What the task asks
An exact transcription is needed, beginning at the line with "[541,786,636,803] using dropout." and ending at the last line of the listing, with pictures left out and nothing else added.

--- Material supplied ---

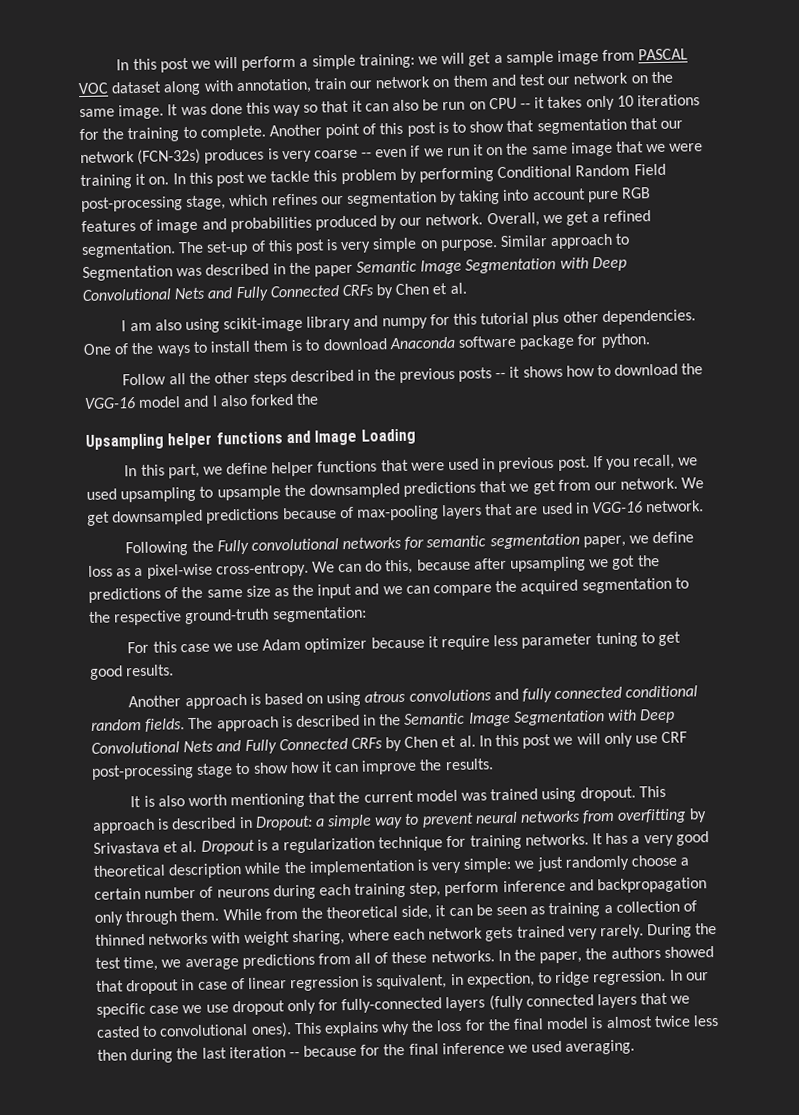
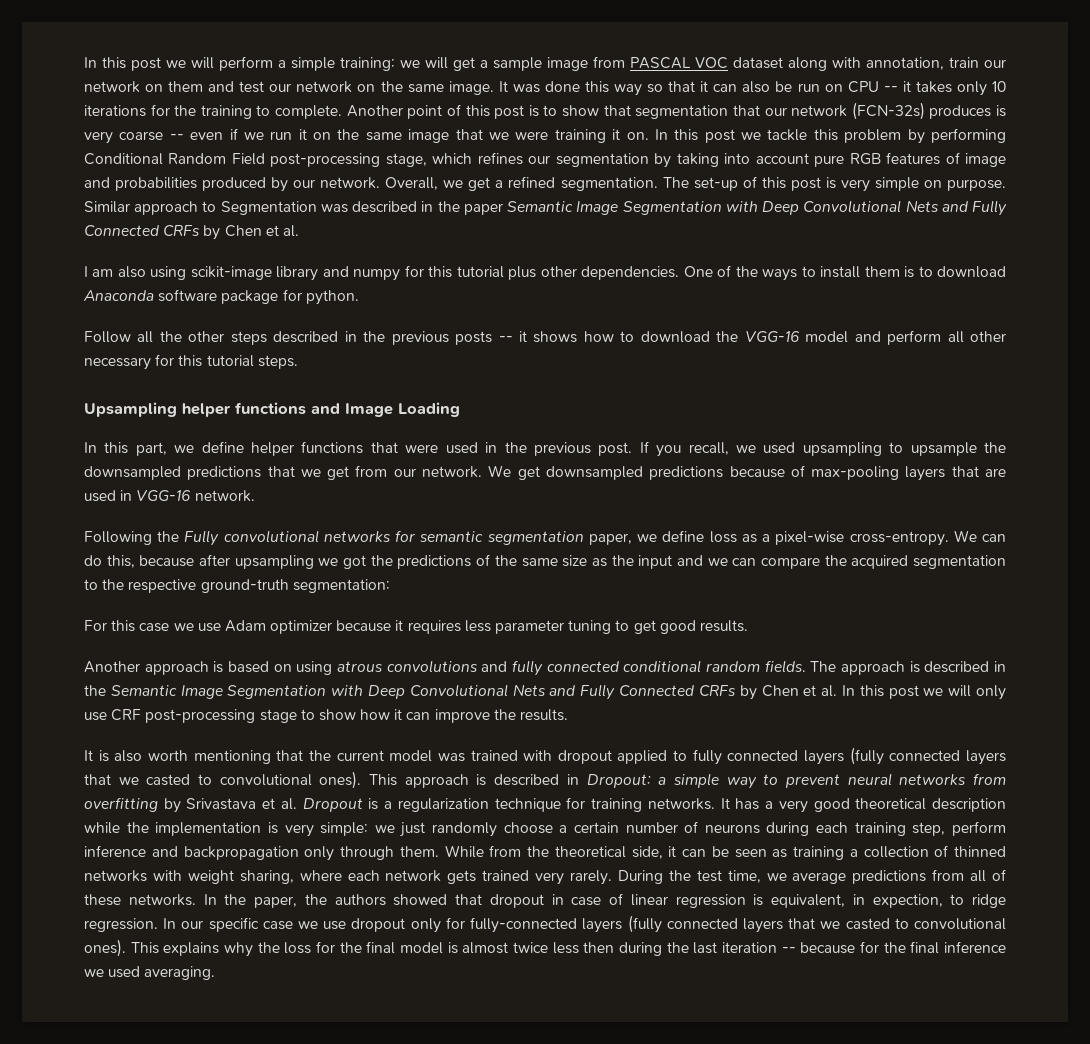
[211,393,320,407] I also forked the -> [887,330,1007,345] [84,354,298,370] perform all other necessary for this tutorial steps.
(496, 464) none -> [504,442,527,453] the
[441,635,491,651] require -> [407,620,461,634] requires
[541,786,636,803] using dropout. -> [523,747,1006,765] [84,771,362,789] with dropout applied to fully connected layers (fully connected layers that we casted to convolutional ones).
[376,974,448,990] squivalent, -> [771,894,845,908] equivalent,

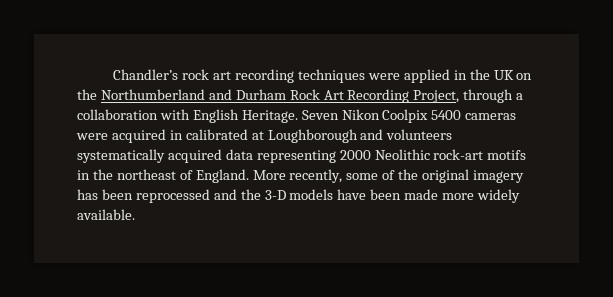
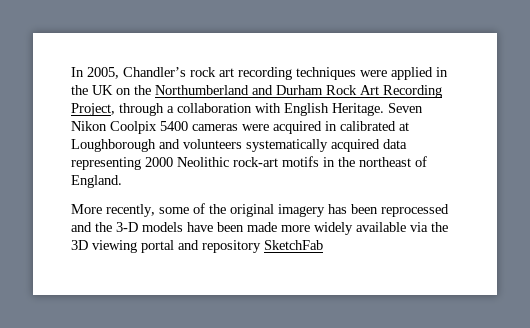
(113, 74) none -> [71,67,119,79] In 2005,
(249, 176) none -> (122, 181) //
[77,209,135,220] available. -> [356,222,448,232] [71,240,323,253] available via the 3D viewing portal and repository SketchFab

---

Exercise output
[541,786,636,803] using dropout. -> [523,747,1006,765] [84,771,362,789] with dropout applied to fully connected layers (fully connected layers that we casted to convolutional ones).
[376,974,448,990] squivalent, -> [771,894,845,908] equivalent,

(113, 74) none -> [71,67,119,79] In 2005,
(249, 176) none -> (122, 181) //
[77,209,135,220] available. -> [356,222,448,232] [71,240,323,253] available via the 3D viewing portal and repository SketchFab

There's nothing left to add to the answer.